### Work required
In the entries below, spot each line with the word "sistema" and copy it.

───── Extracted information ─────

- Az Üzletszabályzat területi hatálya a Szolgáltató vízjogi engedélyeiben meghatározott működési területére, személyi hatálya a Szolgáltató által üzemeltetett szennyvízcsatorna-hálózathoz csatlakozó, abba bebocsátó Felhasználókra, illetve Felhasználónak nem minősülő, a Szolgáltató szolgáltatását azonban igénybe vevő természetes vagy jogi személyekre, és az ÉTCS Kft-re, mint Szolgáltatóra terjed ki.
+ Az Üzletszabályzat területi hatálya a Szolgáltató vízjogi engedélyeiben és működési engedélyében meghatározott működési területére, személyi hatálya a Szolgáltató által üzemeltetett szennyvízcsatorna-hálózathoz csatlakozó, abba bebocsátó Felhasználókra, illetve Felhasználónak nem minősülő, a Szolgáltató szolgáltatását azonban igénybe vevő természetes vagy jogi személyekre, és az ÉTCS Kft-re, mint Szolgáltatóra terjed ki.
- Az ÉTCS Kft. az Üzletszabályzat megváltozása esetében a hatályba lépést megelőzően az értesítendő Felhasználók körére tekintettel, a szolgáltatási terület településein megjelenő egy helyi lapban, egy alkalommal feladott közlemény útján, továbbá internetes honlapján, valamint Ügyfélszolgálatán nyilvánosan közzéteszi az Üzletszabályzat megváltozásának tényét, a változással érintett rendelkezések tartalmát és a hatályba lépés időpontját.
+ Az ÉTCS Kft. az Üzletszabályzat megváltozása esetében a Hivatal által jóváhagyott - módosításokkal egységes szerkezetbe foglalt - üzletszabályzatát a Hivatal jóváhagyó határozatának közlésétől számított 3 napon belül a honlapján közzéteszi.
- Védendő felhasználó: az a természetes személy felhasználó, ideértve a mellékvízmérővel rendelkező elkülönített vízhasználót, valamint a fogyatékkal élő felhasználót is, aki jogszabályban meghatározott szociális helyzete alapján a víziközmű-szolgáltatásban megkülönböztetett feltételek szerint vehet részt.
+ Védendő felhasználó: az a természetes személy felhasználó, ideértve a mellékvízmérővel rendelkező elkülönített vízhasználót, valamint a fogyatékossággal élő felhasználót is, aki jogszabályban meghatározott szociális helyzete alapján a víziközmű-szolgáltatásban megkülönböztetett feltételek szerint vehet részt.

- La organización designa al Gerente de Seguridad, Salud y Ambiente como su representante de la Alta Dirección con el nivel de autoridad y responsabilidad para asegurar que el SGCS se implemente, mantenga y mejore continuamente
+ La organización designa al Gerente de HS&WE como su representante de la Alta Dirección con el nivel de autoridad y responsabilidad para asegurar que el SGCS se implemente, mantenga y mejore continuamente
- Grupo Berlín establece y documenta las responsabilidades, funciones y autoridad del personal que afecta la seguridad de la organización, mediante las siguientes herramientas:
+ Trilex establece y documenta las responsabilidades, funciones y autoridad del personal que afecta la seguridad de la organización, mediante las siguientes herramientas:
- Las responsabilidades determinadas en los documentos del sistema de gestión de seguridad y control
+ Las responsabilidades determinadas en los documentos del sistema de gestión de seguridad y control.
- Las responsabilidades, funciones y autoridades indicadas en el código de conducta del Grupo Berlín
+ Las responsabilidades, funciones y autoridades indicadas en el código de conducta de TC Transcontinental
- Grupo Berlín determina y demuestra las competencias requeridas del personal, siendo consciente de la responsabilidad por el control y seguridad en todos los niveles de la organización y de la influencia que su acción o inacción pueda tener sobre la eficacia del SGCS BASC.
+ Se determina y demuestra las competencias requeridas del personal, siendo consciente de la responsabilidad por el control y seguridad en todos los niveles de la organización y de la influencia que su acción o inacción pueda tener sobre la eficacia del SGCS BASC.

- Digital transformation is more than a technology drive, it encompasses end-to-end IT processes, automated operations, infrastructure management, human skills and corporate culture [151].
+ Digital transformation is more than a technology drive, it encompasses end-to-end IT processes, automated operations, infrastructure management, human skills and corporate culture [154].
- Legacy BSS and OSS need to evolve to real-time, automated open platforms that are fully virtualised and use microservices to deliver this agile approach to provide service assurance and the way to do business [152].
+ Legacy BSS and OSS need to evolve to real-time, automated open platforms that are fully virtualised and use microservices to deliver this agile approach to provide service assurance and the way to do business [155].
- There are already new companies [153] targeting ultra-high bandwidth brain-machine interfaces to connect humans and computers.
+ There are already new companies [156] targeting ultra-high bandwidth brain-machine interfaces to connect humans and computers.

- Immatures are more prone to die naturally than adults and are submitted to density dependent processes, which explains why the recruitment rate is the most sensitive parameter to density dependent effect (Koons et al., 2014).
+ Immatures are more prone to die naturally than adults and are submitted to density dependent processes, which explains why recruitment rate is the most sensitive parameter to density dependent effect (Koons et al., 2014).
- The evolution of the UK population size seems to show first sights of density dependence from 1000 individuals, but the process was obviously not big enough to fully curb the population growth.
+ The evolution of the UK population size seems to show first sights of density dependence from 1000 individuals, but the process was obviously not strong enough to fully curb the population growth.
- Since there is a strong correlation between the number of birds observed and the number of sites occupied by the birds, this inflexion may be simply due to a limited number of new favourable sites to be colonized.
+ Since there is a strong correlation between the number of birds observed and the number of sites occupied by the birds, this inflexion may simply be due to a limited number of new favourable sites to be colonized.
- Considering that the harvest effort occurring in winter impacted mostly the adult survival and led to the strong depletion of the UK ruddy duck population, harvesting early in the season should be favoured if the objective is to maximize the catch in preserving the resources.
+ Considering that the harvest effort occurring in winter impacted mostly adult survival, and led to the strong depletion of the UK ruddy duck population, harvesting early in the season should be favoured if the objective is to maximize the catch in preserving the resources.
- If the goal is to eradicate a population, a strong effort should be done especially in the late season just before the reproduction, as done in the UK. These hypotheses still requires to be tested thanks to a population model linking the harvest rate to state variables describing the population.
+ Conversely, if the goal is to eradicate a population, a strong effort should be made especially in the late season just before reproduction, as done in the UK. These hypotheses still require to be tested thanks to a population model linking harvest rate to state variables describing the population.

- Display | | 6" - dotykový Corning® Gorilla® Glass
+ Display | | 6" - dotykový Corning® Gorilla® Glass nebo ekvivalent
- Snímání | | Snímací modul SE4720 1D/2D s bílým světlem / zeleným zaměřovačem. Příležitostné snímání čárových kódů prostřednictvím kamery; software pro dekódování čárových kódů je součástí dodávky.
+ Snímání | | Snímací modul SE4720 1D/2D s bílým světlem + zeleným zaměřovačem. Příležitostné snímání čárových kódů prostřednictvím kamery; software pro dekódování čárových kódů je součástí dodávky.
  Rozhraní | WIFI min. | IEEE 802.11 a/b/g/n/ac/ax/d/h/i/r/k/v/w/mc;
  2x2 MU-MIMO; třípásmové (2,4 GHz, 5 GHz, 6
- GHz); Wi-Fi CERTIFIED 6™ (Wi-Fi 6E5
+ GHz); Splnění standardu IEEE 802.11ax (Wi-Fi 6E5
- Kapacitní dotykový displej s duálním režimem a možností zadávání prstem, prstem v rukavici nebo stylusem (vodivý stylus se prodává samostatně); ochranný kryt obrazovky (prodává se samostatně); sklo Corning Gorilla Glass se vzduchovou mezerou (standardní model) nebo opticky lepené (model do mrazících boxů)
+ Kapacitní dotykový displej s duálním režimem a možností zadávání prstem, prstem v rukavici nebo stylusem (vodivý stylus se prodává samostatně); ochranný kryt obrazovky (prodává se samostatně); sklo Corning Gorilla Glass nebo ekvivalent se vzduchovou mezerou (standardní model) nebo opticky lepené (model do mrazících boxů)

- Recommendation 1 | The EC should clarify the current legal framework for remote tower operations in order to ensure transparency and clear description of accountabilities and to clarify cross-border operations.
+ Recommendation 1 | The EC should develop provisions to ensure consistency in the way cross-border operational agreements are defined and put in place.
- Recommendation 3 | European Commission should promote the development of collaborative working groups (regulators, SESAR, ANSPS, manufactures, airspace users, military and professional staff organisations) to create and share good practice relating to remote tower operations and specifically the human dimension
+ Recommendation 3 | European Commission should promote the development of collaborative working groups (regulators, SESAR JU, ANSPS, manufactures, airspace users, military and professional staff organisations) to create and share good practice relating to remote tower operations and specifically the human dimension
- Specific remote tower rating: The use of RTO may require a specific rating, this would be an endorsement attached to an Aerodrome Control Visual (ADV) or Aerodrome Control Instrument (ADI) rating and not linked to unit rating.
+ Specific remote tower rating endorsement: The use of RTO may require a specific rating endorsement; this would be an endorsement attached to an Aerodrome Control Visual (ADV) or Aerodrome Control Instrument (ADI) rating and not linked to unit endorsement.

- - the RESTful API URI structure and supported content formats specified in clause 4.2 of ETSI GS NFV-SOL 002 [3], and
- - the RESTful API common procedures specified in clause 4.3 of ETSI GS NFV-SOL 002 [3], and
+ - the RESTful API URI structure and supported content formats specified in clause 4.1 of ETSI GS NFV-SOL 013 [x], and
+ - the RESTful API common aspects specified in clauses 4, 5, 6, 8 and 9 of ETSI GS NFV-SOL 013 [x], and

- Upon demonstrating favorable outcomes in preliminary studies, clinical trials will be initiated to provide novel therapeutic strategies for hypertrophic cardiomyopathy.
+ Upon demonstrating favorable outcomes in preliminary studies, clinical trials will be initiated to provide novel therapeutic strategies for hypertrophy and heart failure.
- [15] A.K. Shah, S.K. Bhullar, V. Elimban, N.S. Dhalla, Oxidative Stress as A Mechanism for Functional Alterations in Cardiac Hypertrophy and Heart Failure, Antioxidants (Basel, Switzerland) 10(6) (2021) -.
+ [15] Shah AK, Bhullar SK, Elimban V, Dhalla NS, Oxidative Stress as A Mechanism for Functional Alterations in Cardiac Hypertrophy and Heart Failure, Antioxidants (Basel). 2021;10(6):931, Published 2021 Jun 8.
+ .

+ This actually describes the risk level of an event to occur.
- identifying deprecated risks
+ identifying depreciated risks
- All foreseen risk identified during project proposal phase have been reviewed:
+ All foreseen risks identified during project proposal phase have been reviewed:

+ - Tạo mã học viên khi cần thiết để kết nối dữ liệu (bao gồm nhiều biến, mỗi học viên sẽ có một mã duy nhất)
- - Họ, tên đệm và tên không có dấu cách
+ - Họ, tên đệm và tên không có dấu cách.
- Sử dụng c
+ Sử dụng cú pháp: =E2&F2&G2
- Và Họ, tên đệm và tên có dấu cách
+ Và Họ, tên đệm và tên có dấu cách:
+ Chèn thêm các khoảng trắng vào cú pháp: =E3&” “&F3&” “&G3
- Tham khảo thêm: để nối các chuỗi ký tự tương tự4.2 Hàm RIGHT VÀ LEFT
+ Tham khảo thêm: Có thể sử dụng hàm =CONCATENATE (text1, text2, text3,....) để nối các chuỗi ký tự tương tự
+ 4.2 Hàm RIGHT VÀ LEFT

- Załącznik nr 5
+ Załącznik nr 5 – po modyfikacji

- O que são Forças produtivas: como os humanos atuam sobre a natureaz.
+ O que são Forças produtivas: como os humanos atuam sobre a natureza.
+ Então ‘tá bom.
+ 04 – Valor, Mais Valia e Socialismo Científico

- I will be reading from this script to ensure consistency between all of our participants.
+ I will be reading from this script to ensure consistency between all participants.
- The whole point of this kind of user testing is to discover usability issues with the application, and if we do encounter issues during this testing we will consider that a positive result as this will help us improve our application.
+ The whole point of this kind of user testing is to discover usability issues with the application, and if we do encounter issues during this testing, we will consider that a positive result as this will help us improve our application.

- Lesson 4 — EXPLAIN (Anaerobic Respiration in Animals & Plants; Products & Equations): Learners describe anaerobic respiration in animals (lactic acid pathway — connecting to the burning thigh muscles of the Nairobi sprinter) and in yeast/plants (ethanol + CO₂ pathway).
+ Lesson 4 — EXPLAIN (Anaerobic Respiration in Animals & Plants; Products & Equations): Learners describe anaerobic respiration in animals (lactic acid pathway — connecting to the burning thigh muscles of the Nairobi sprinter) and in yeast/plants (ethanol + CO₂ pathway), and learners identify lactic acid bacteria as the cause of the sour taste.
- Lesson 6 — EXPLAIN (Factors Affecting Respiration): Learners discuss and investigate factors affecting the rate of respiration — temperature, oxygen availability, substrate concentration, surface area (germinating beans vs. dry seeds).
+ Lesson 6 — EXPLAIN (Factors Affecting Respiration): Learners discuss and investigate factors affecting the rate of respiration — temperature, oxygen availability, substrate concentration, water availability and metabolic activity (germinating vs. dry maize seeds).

─────

### Task answer
- Las responsabilidades determinadas en los documentos del sistema de gestión de seguridad y control
+ Las responsabilidades determinadas en los documentos del sistema de gestión de seguridad y control.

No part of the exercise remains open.